WHAT YOU NEED TO DO> The whole listing should be retyped word for word, apart from the pictures it holds.

SUPPLIED RECORDS>
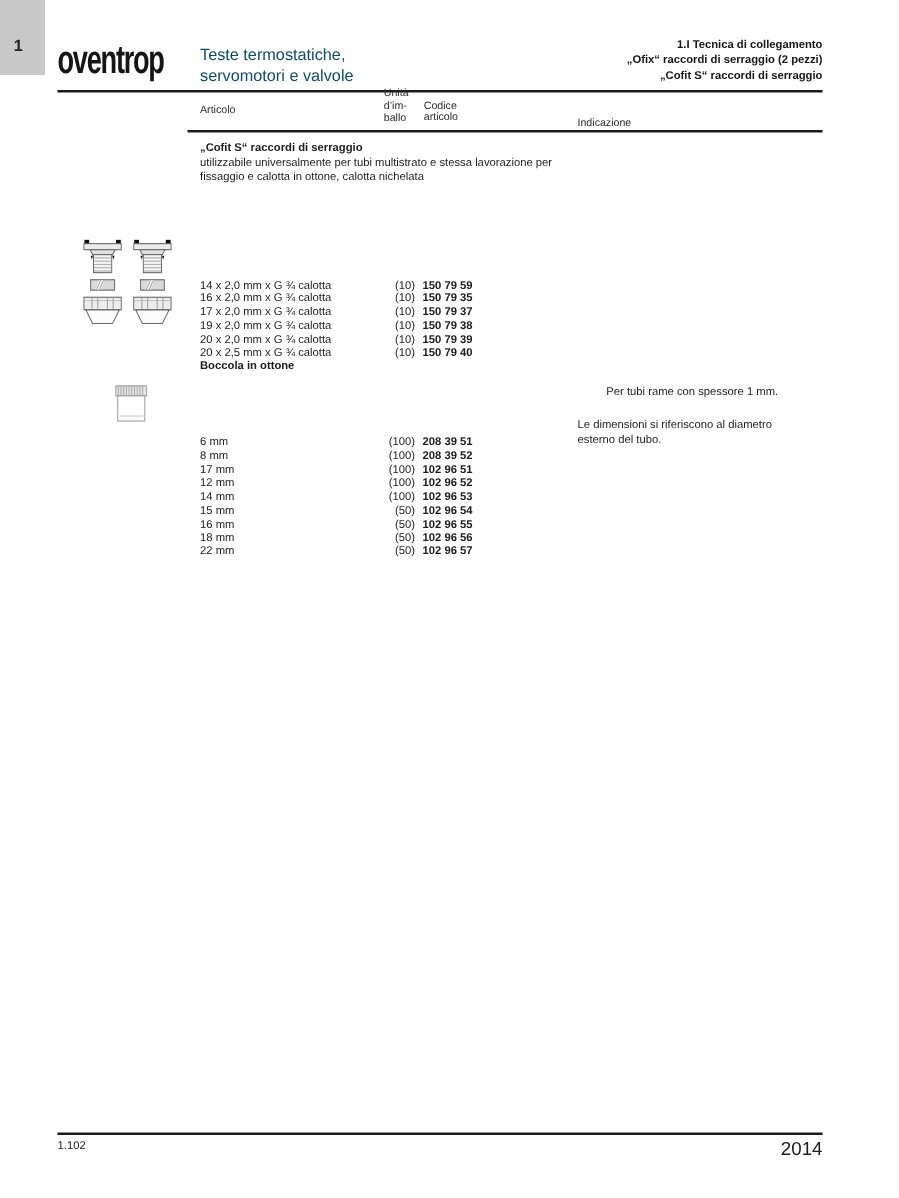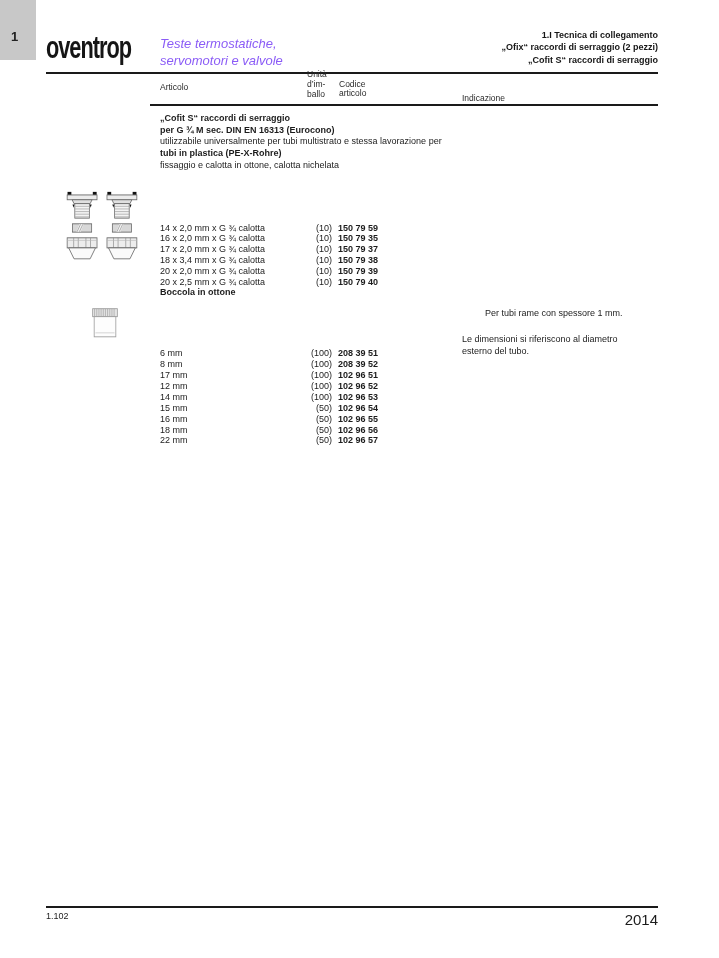--- a/index.html
+++ b/index.html
@@ -7,21 +7,21 @@
     position:relative;width:719px;height:958px;background:#fff;
     font-family:"Liberation Sans", sans-serif;color:#1c1c1c;overflow:hidden;
   }
   .tab{position:absolute;left:0;top:0;width:36px;height:60px;background:#c8c8c8;}
   .tab span{position:absolute;left:11px;top:29px;font-size:13px;font-weight:bold;color:#222;}
   .logo{
     position:absolute;left:46px;top:31px;font-size:32px;font-weight:bold;
     letter-spacing:-1.5px;line-height:1;color:#151515;
     transform:scaleX(0.68);transform-origin:0 0;white-space:nowrap;
   }
-  .title{position:absolute;left:160px;top:36px;font-size:13px;line-height:16.5px;color:#8b5cf6;font-style:italic;}
+  .title{position:absolute;left:160px;top:36px;font-size:13px;line-height:16.5px;color:#0c4a6e;}
   .hdr-right{position:absolute;right:61px;top:29px;text-align:right;font-size:9px;font-weight:bold;line-height:12.3px;color:#161616;}
   .rule{position:absolute;background:#1a1a1a;}
   .rule-top{left:46px;top:72px;width:612px;height:2px;}
   .rule-mid{left:150px;top:104px;width:508px;height:2px;}
   .rule-bottom{left:46px;top:906px;width:612px;height:1.7px;}
   .colhead{position:absolute;font-size:8.5px;color:#2a2a2a;line-height:9.8px;}
   .ch-articolo{left:160px;top:83px;}
   .ch-unita{left:307px;top:70px;}
   .ch-codice{left:339px;top:79.6px;}
   .ch-indicazione{left:462px;top:94px;}
@@ -75,23 +75,21 @@
   <div class="colhead ch-codice">
     <div>Codice</div>
     <div>articolo</div>
   </div>
   <div class="colhead ch-indicazione">Indicazione</div>
 
   <div class="rule rule-mid"></div>
 
   <div class="cofit-text">
     <div class="b">„Cofit S“ raccordi di serraggio</div>
-    <div class="b">per G ¾ M sec. DIN EN 16313 (Eurocono)</div>
     <div>utilizzabile universalmente per tubi multistrato e stessa lavorazione per</div>
-    <div class="b">tubi in plastica (PE-X-Rohre)</div>
     <div>fissaggio e calotta in ottone, calotta nichelata</div>
   </div>
 
   <svg class="fittings" viewBox="0 0 94 80" width="72" height="70" preserveAspectRatio="none">
     <defs>
       <g id="fit">
         <rect x="1" y="1" width="5" height="4.5" fill="#111"></rect>
         <rect x="34" y="1" width="5" height="4.5" fill="#111"></rect>
         <rect x="0.5" y="4.5" width="39" height="5.5" fill="#ececec" stroke="#666" stroke-width="1"></rect>
         <polygon points="7,10 33,10 30.5,14.5 9.5,14.5" fill="#e0e0e0" stroke="#666" stroke-width="1"></polygon>
@@ -122,21 +120,21 @@
       <span class="a">16 x 2,0 mm x G ¾ calotta</span>
       <span class="u">(10)</span>
       <span class="c">150 79 35</span>
     </div>
     <div class="trow">
       <span class="a">17 x 2,0 mm x G ¾ calotta</span>
       <span class="u">(10)</span>
       <span class="c">150 79 37</span>
     </div>
     <div class="trow">
-      <span class="a">18 x 3,4 mm x G ¾ calotta</span>
+      <span class="a">19 x 2,0 mm x G ¾ calotta</span>
       <span class="u">(10)</span>
       <span class="c">150 79 38</span>
     </div>
     <div class="trow">
       <span class="a">20 x 2,0 mm x G ¾ calotta</span>
       <span class="u">(10)</span>
       <span class="c">150 79 39</span>
     </div>
     <div class="trow">
       <span class="a">20 x 2,5 mm x G ¾ calotta</span>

EXERCISE OUTPUT>
--- a/index.html
+++ b/index.html
@@ -7,21 +7,21 @@
     position:relative;width:719px;height:958px;background:#fff;
     font-family:"Liberation Sans", sans-serif;color:#1c1c1c;overflow:hidden;
   }
   .tab{position:absolute;left:0;top:0;width:36px;height:60px;background:#c8c8c8;}
   .tab span{position:absolute;left:11px;top:29px;font-size:13px;font-weight:bold;color:#222;}
   .logo{
     position:absolute;left:46px;top:31px;font-size:32px;font-weight:bold;
     letter-spacing:-1.5px;line-height:1;color:#151515;
     transform:scaleX(0.68);transform-origin:0 0;white-space:nowrap;
   }
-  .title{position:absolute;left:160px;top:36px;font-size:13px;line-height:16.5px;color:#8b5cf6;font-style:italic;}
+  .title{position:absolute;left:160px;top:36px;font-size:13px;line-height:16.5px;color:#0c4a6e;}
   .hdr-right{position:absolute;right:61px;top:29px;text-align:right;font-size:9px;font-weight:bold;line-height:12.3px;color:#161616;}
   .rule{position:absolute;background:#1a1a1a;}
   .rule-top{left:46px;top:72px;width:612px;height:2px;}
   .rule-mid{left:150px;top:104px;width:508px;height:2px;}
   .rule-bottom{left:46px;top:906px;width:612px;height:1.7px;}
   .colhead{position:absolute;font-size:8.5px;color:#2a2a2a;line-height:9.8px;}
   .ch-articolo{left:160px;top:83px;}
   .ch-unita{left:307px;top:70px;}
   .ch-codice{left:339px;top:79.6px;}
   .ch-indicazione{left:462px;top:94px;}
@@ -75,23 +75,21 @@
   <div class="colhead ch-codice">
     <div>Codice</div>
     <div>articolo</div>
   </div>
   <div class="colhead ch-indicazione">Indicazione</div>
 
   <div class="rule rule-mid"></div>
 
   <div class="cofit-text">
     <div class="b">„Cofit S“ raccordi di serraggio</div>
-    <div class="b">per G ¾ M sec. DIN EN 16313 (Eurocono)</div>
     <div>utilizzabile universalmente per tubi multistrato e stessa lavorazione per</div>
-    <div class="b">tubi in plastica (PE-X-Rohre)</div>
     <div>fissaggio e calotta in ottone, calotta nichelata</div>
   </div>
 
   <svg class="fittings" viewBox="0 0 94 80" width="72" height="70" preserveAspectRatio="none">
     <defs>
       <g id="fit">
         <rect x="1" y="1" width="5" height="4.5" fill="#111"></rect>
         <rect x="34" y="1" width="5" height="4.5" fill="#111"></rect>
         <rect x="0.5" y="4.5" width="39" height="5.5" fill="#ececec" stroke="#666" stroke-width="1"></rect>
         <polygon points="7,10 33,10 30.5,14.5 9.5,14.5" fill="#e0e0e0" stroke="#666" stroke-width="1"></polygon>
@@ -122,21 +120,21 @@
       <span class="a">16 x 2,0 mm x G ¾ calotta</span>
       <span class="u">(10)</span>
       <span class="c">150 79 35</span>
     </div>
     <div class="trow">
       <span class="a">17 x 2,0 mm x G ¾ calotta</span>
       <span class="u">(10)</span>
       <span class="c">150 79 37</span>
     </div>
     <div class="trow">
-      <span class="a">18 x 3,4 mm x G ¾ calotta</span>
+      <span class="a">19 x 2,0 mm x G ¾ calotta</span>
       <span class="u">(10)</span>
       <span class="c">150 79 38</span>
     </div>
     <div class="trow">
       <span class="a">20 x 2,0 mm x G ¾ calotta</span>
       <span class="u">(10)</span>
       <span class="c">150 79 39</span>
     </div>
     <div class="trow">
       <span class="a">20 x 2,5 mm x G ¾ calotta</span>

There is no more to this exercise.